Exercise directions:
When you find the word "блокировки" in a line of the entries, please copy the whole line.

[Data excerpts]
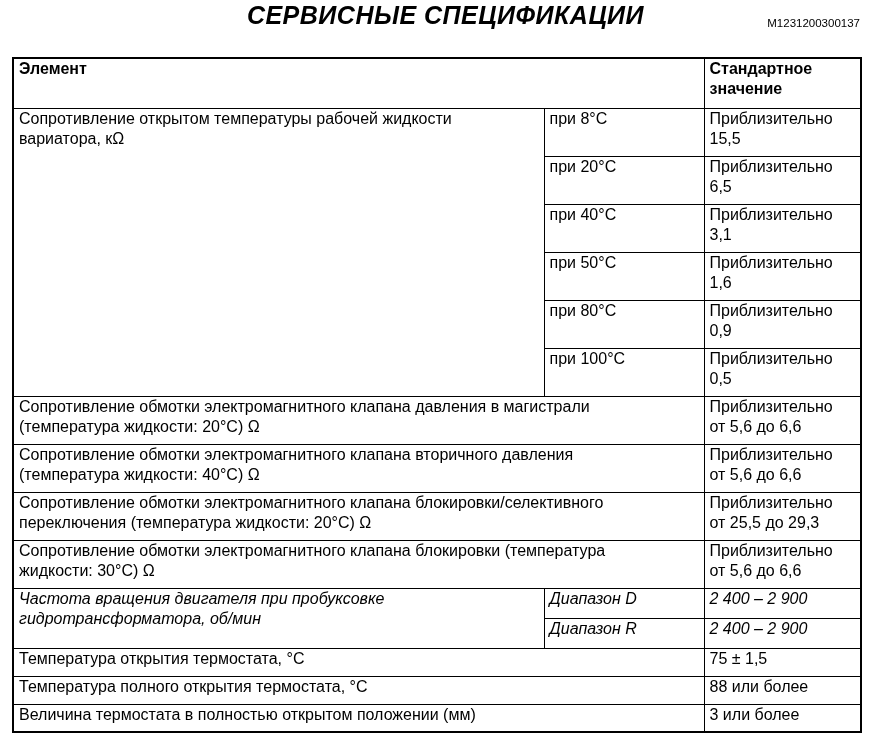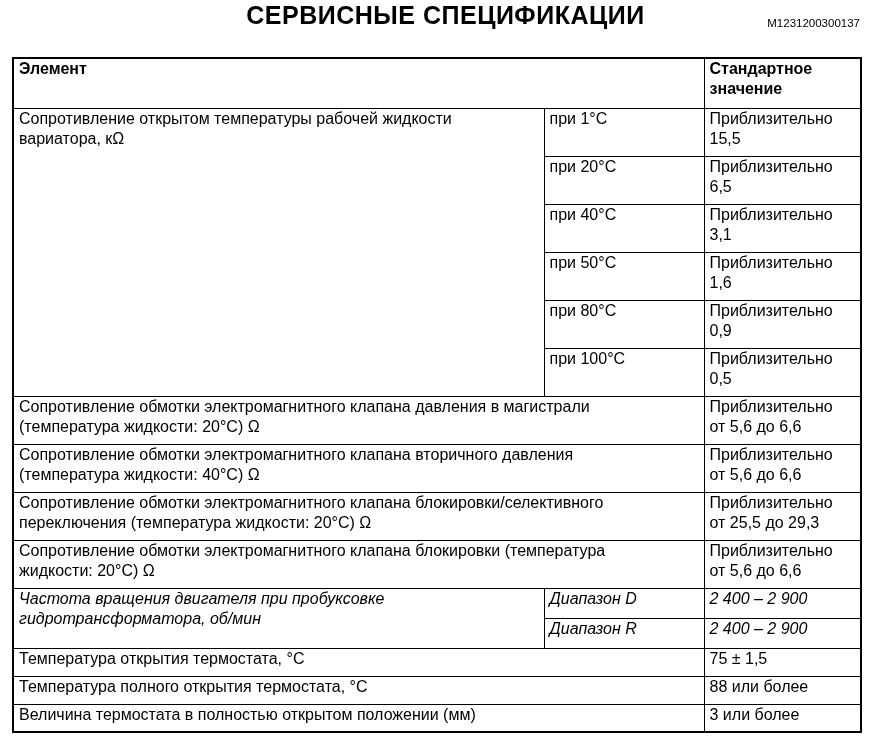--- a/index.html
+++ b/index.html
@@ -8,20 +8,21 @@
     width: 891px; height: 740px;
     position: relative;
     font-family: "Liberation Sans", sans-serif;
     color: #000;
   }
   .page-title {
     position: absolute; top: 1px; left: 0; width: 100%;
     text-align: center;
     font-size: 25px; font-weight: bold;
     letter-spacing: 0.5px;
+    font-style: italic;
   }
   .doc-code {
     position: absolute; top: 17px; right: 31px;
     font-size: 11.5px;
   }
   table.spec {
     position: absolute; left: 12px; top: 57px;
     width: 848px;
     border-collapse: collapse;
     table-layout: fixed;
@@ -60,21 +61,21 @@
   <tbody>
     <tr class="rh">
       <td colspan="2" class="b">Элемент</td>
       <td class="b">Стандартное
 значение</td>
     </tr>
 
     <tr class="r48">
       <td rowspan="6">Сопротивление открытом температуры рабочей жидкости
 вариатора, кΩ</td>
-      <td>при 1°C</td>
+      <td>при 8°C</td>
       <td>Приблизительно
 15,5</td>
     </tr>
     <tr class="r48">
       <td>при 20°C</td>
       <td>Приблизительно
 6,5</td>
     </tr>
     <tr class="r48">
       <td>при 40°C</td>
@@ -110,21 +111,21 @@
 от 5,6 до 6,6</td>
     </tr>
     <tr class="r48">
       <td colspan="2">Сопротивление обмотки электромагнитного клапана блокировки/селективного
 переключения (температура жидкости: 20°C) Ω</td>
       <td>Приблизительно
 от 25,5 до 29,3</td>
     </tr>
     <tr class="r48">
       <td colspan="2">Сопротивление обмотки электромагнитного клапана блокировки (температура
-жидкости: 20°C) Ω</td>
+жидкости: 30°C) Ω</td>
       <td>Приблизительно
 от 5,6 до 6,6</td>
     </tr>
 
     <tr class="r30">
       <td rowspan="2">Частота вращения двигателя при пробуксовке
 гидротрансформатора, об/мин</td>
       <td>Диапазон D</td>
       <td>2 400 – 2 900</td>
     </tr>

Problem solution:
       <td colspan="2">Сопротивление обмотки электромагнитного клапана блокировки/селективного
       <td colspan="2">Сопротивление обмотки электромагнитного клапана блокировки (температура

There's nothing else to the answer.